The Spectator

Barometer | 22 June 2016

Also in our Barometer column: tall statues, battle death tolls, and nations in space

Big game hunt

Wales beat Russia 3–0 to finish above England in their group at the European Football Championships. Which is bigger in Wales, football or rugby?
— The Football Association of Wales was founded in 1876, five years earlier than the Welsh Rugby Union. However, rugby then took off rapidly in south Wales while football remained stronger in the north.
— Wales lost their first matches to England in both football (2–1) and rugby (8–0).
— Rugby and football matches have both filled Cardiff’s Millennium Stadium (capacity 76,000), though in a recent Wales Online poll, rugby was still reckoned more important, by 56% to 44%.


Tall poppies

A group of historians complained that a proposed statue of Mary Seacole at St Thomas’ Hospital will, at 10ft, be higher than the statue to Florence Nightingale in Waterloo Place, at 8ft 6in.

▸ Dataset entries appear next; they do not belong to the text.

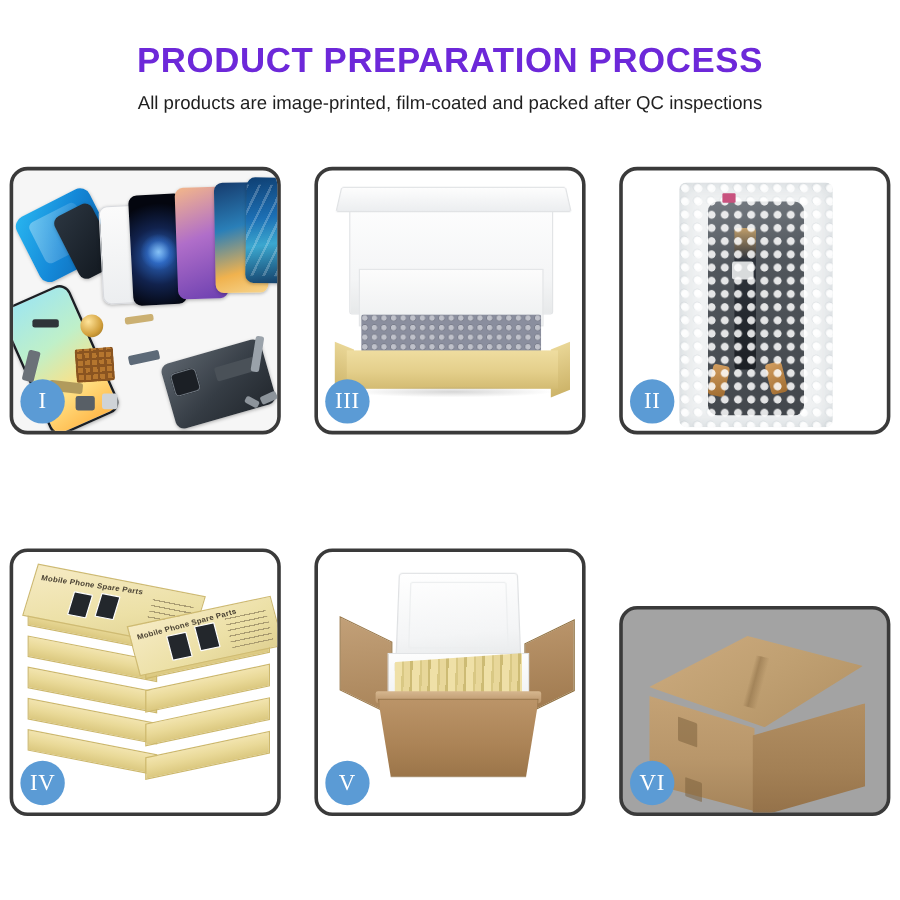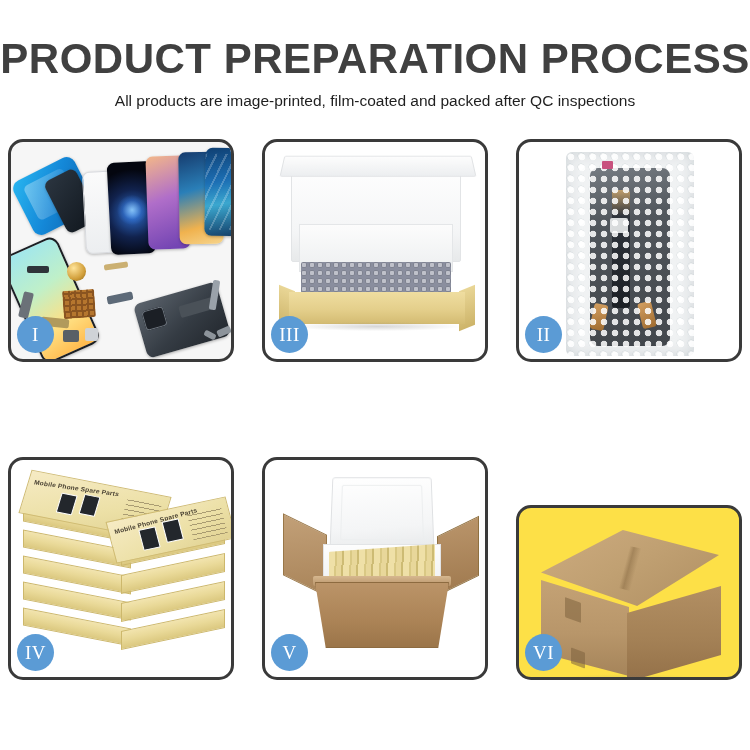--- a/index.html
+++ b/index.html
@@ -18,9 +18,9 @@
 
   .main-title {
     font-family: "Liberation Sans", sans-serif;
-    font-size: 42px;
+    font-size: 29px;
     font-weight: bold;
-    color: #404040;
+    color: #6d28d9;
     letter-spacing: 0.5px;
     line-height: 1.1;
     white-space: nowrap;

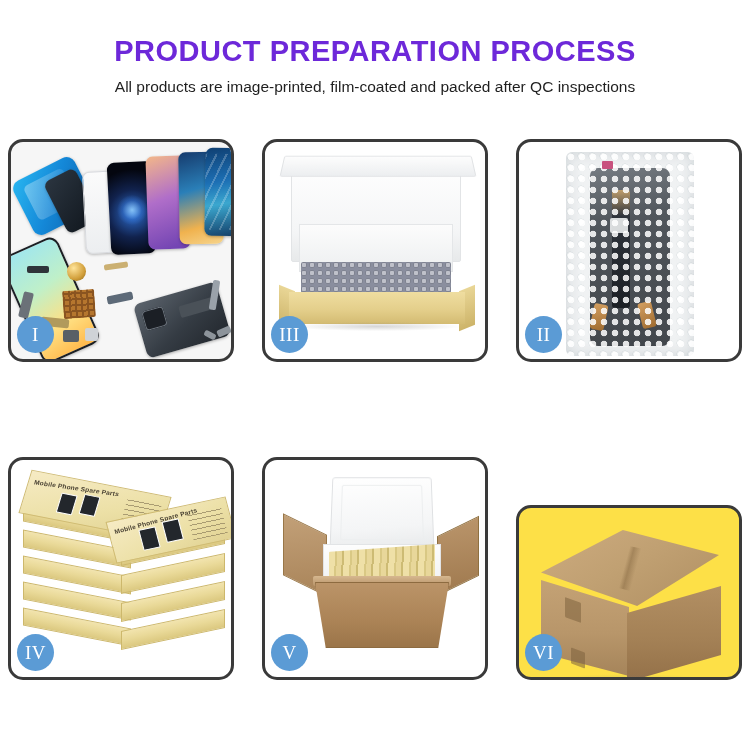--- a/index.html
+++ b/index.html
@@ -397,7 +397,7 @@
   
   
   
-  .p6 { background:#fde047;margin-top:48px; }
+  .p6 { background:#a3a3a3;margin-top:48px; }
   .c6-top {
     position:absolute; left:22px; top:22px; width:178px; height:76px;
     background: linear-gradient(150deg,#cdab7f 0%,#c0a072 48%,#b08f62 100%);

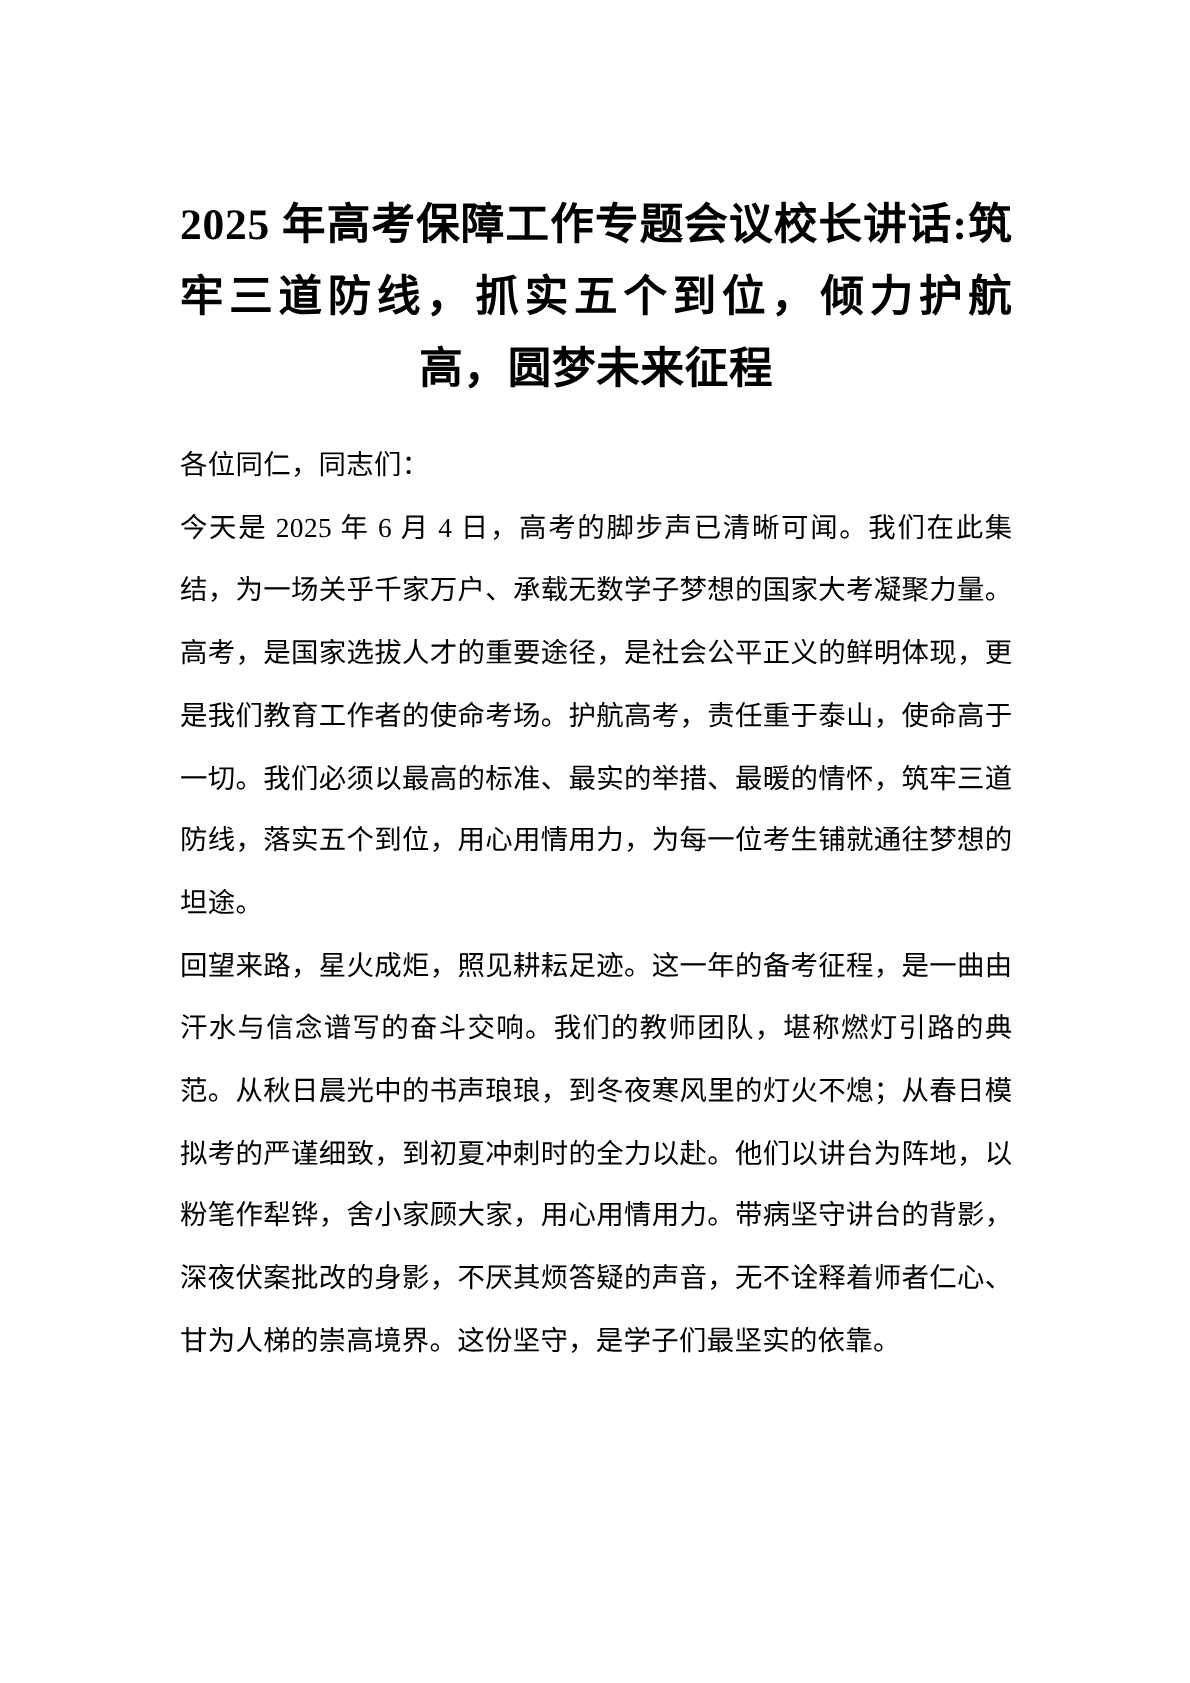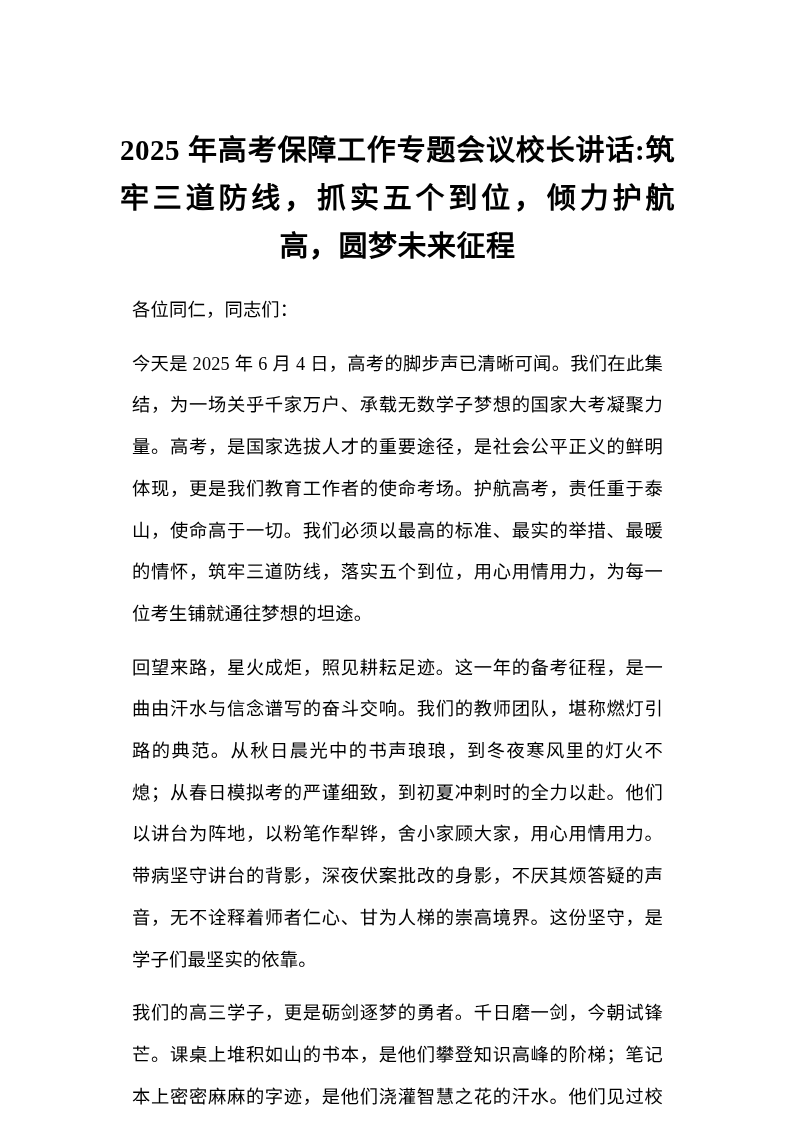--- a/index.html
+++ b/index.html
@@ -31,7 +31,7 @@
     word-break: break-all;
   }
   .body-para {
-    margin: 12px;
+    margin: 0;
     font-size: 18.3px;
     line-height: 41.7px;
     text-align: justify;

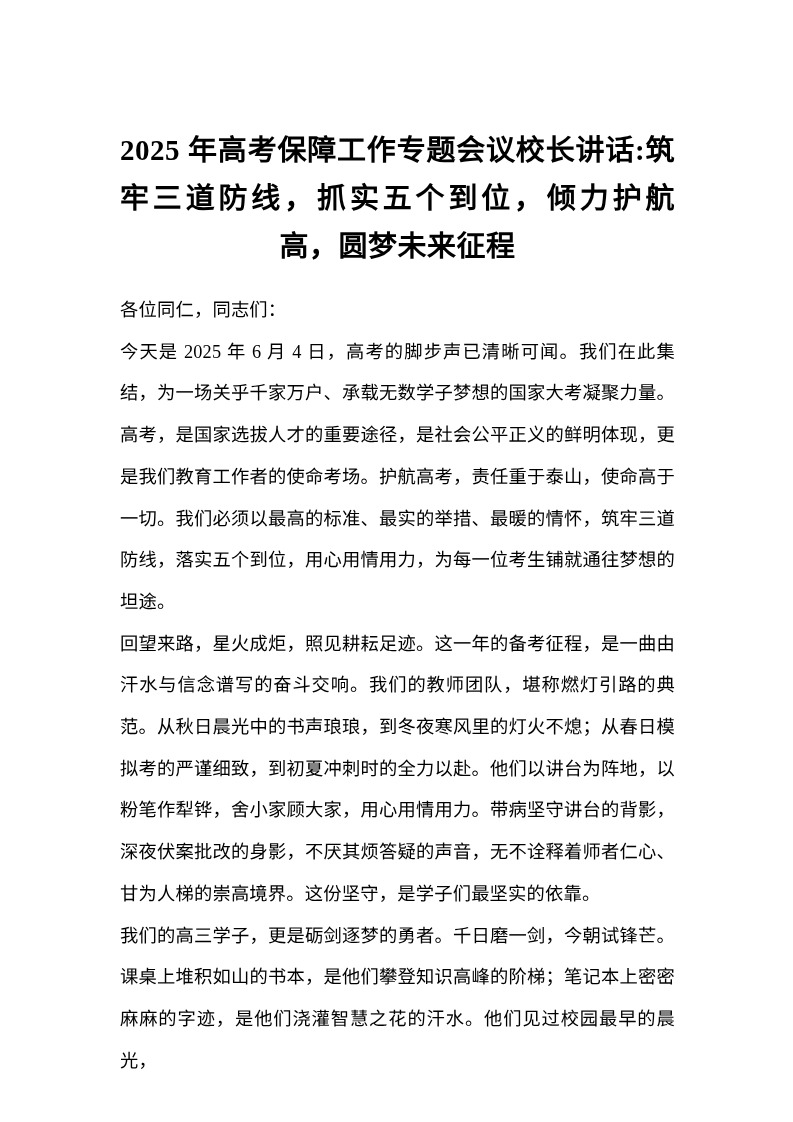--- a/index.html
+++ b/index.html
@@ -52,7 +52,6 @@
 
   <p class="body-para">回望来路，星火成炬，照见耕耘足迹。这一年的备考征程，是一曲由汗水与信念谱写的奋斗交响。我们的教师团队，堪称燃灯引路的典范。从秋日晨光中的书声琅琅，到冬夜寒风里的灯火不熄；从春日模拟考的严谨细致，到初夏冲刺时的全力以赴。他们以讲台为阵地，以粉笔作犁铧，舍小家顾大家，用心用情用力。带病坚守讲台的背影，深夜伏案批改的身影，不厌其烦答疑的声音，无不诠释着师者仁心、甘为人梯的崇高境界。这份坚守，是学子们最坚实的依靠。</p>
 
-  <p class="body-para">我们的高三学子，更是砺剑逐梦的勇者。千日磨一剑，今朝试锋芒。课桌上堆积如山的书本，是他们攀登知识高峰的阶梯；笔记本上密密麻麻的字迹，是他们浇灌智慧之花的汗水。他们见过校园最早的晨光，</p>
 </div>
 
 </body></html>

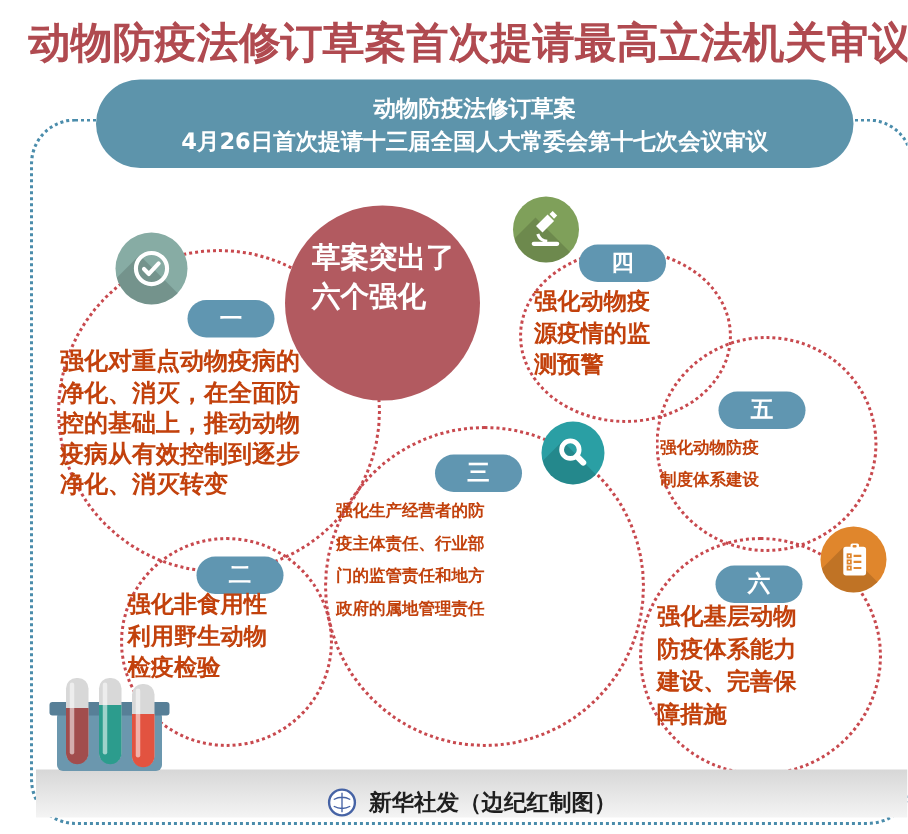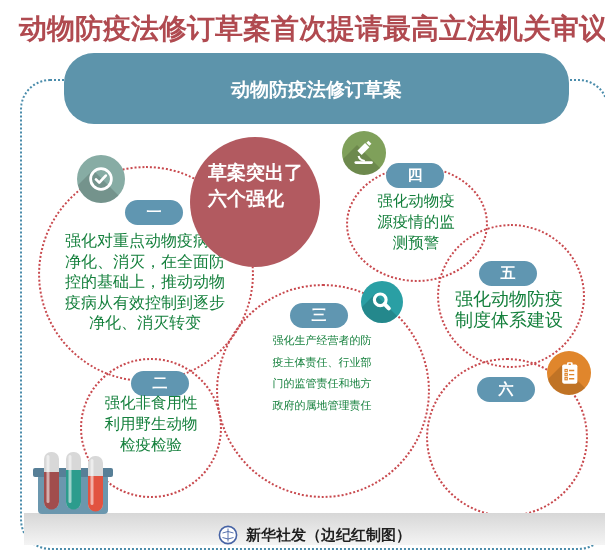--- a/index.html
+++ b/index.html
@@ -17,9 +17,9 @@
     border:2px dotted #4a8cab;border-radius:30px;z-index:1;
   }
   .banner{
-    position:absolute;left:52px;top:53px;width:505px;height:71px;border-radius:30px;
+    position:absolute;left:52px;top:53px;width:505px;height:59px;border-radius:30px;
     background:#5d94ab;z-index:5;display:flex;flex-direction:column;align-items:center;justify-content:center;
-    color:#fff;font-weight:bold;font-size:19px;line-height:22px;text-align:right;
+    color:#fff;font-weight:bold;font-size:15px;line-height:22px;text-align:right;
   }
   .center-circle{
     position:absolute;left:178px;top:137px;width:130px;height:130px;border-radius:50%;

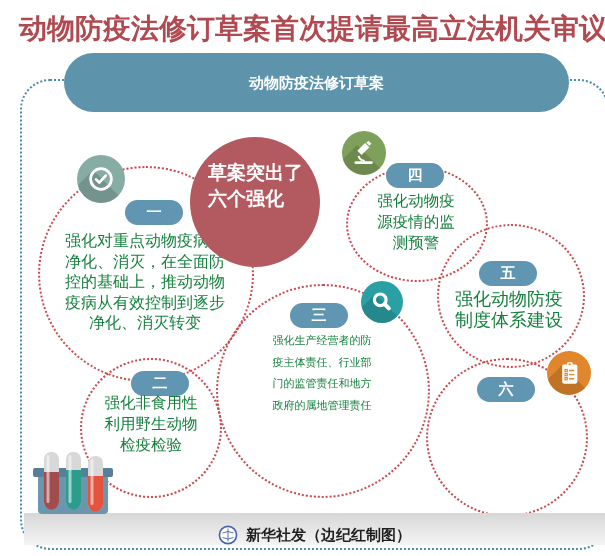--- a/index.html
+++ b/index.html
@@ -87,6 +87,7 @@
 
   <div class="banner">
     <span>动物防疫法修订草案</span>
+    <span>4月26日首次提请十三届全国人大常委会第十七次会议审议</span>
   </div>
 
   <div class="center-circle">

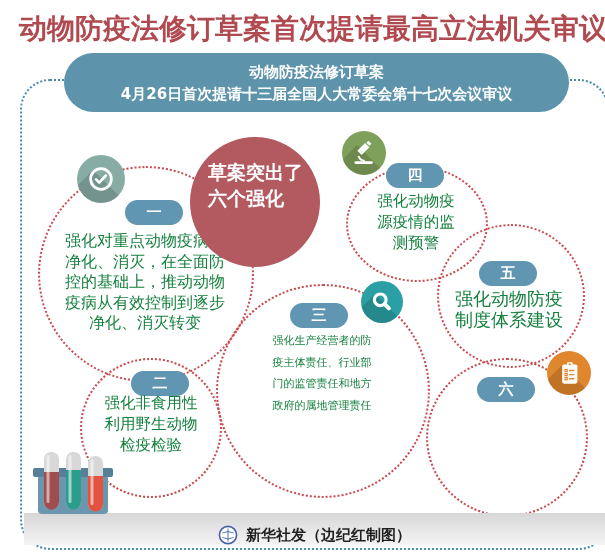--- a/index.html
+++ b/index.html
@@ -47,7 +47,7 @@
   .p5{left:467px;top:261px;}
   .p6{left:465px;top:377px;}
   .itxt{
-    position:absolute;z-index:3;color:#15803d;font-weight:normal;text-align:center;white-space:pre-line;
+    position:absolute;z-index:3;color:#c2410c;font-weight:bold;text-align:left;white-space:pre-line;
   }
   .t1{left:28px;top:231px;width:210px;font-size:16px;line-height:20.5px;}
   .t2{left:73px;top:393px;width:132px;font-size:15.5px;line-height:21px;}

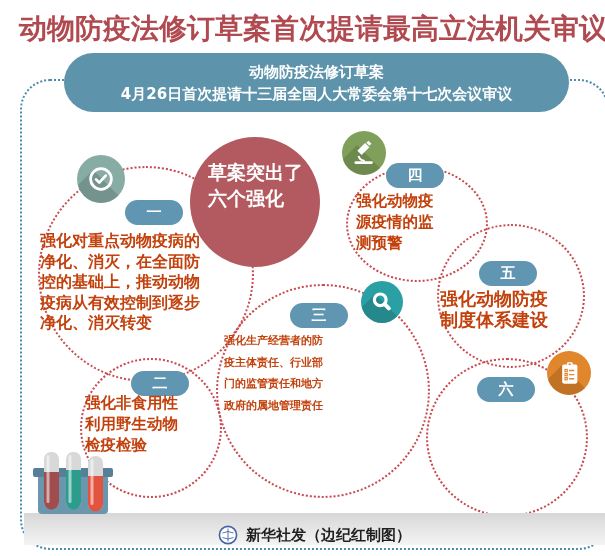--- a/index.html
+++ b/index.html
@@ -53,7 +53,7 @@
   .t2{left:73px;top:393px;width:132px;font-size:15.5px;line-height:21px;}
   .t3{left:212px;top:330px;width:196px;font-size:11px;line-height:21.5px;}
   .t4{left:344px;top:191px;width:120px;font-size:15.5px;line-height:21px;}
-  .t5{left:428px;top:288px;width:138px;font-size:18px;line-height:21px;}
+  .t5{left:428px;top:288px;width:138px;font-size:11px;line-height:21px;}
   .t6{left:426px;top:401px;width:136px;font-size:15.5px;line-height:21.5px;}
   .icon-circle{
     position:absolute;border-radius:50%;overflow:hidden;z-index:4;

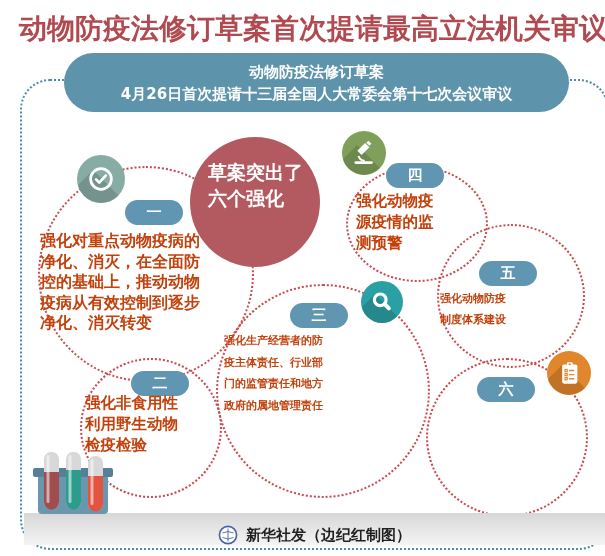--- a/index.html
+++ b/index.html
@@ -126,6 +126,10 @@
 测预警</div>
   <div class="itxt t5">强化动物防疫
 制度体系建设</div>
+  <div class="itxt t6">强化基层动物
+防疫体系能力
+建设、完善保
+障措施</div>
 
   <div class="icon-circle icon-check">
     <svg width="30" height="30" viewBox="0 0 24 24">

Some luminaries with bigger statues in Britain:
9ft Mahatma Gandhi, Parliament Square
12ft Winston Churchill, Parliament Square
18ft Horatio Nelson, Trafalgar Square
22ft Queen Victoria, Royal Victoria Infirmary, Newcastle-upon-Tyne
99ft Horse, ‘The Kelpies’, Falkirk




Days of the dead

The first day of the Battle of the Somme on 1 July 1916 cost the lives of 19,240 British soldiers. Some of the other bloody days of British military history:
— Battle of Watling Street AD 60/61, exact date unknown: 80,000 Britons killed, according to Roman historian Tacitus.
— Battle of Agincourt, 25 October 1415. 100–400 killed on English side (and up to 10,000 on French side).
— Battle of Towton, 29 March 1461, bloodiest battle of the Wars of the Roses: 28,000 killed by one estimate.
— Battle of Waterloo, 18 June 1815: 3,500 British killed plus 3,300 fighting alongside them. (Up to 24,000 on the French side.)
— D-Day, 6 June 1944: 4,414 Allied deaths, according to the National D-Day Memorial Foundation.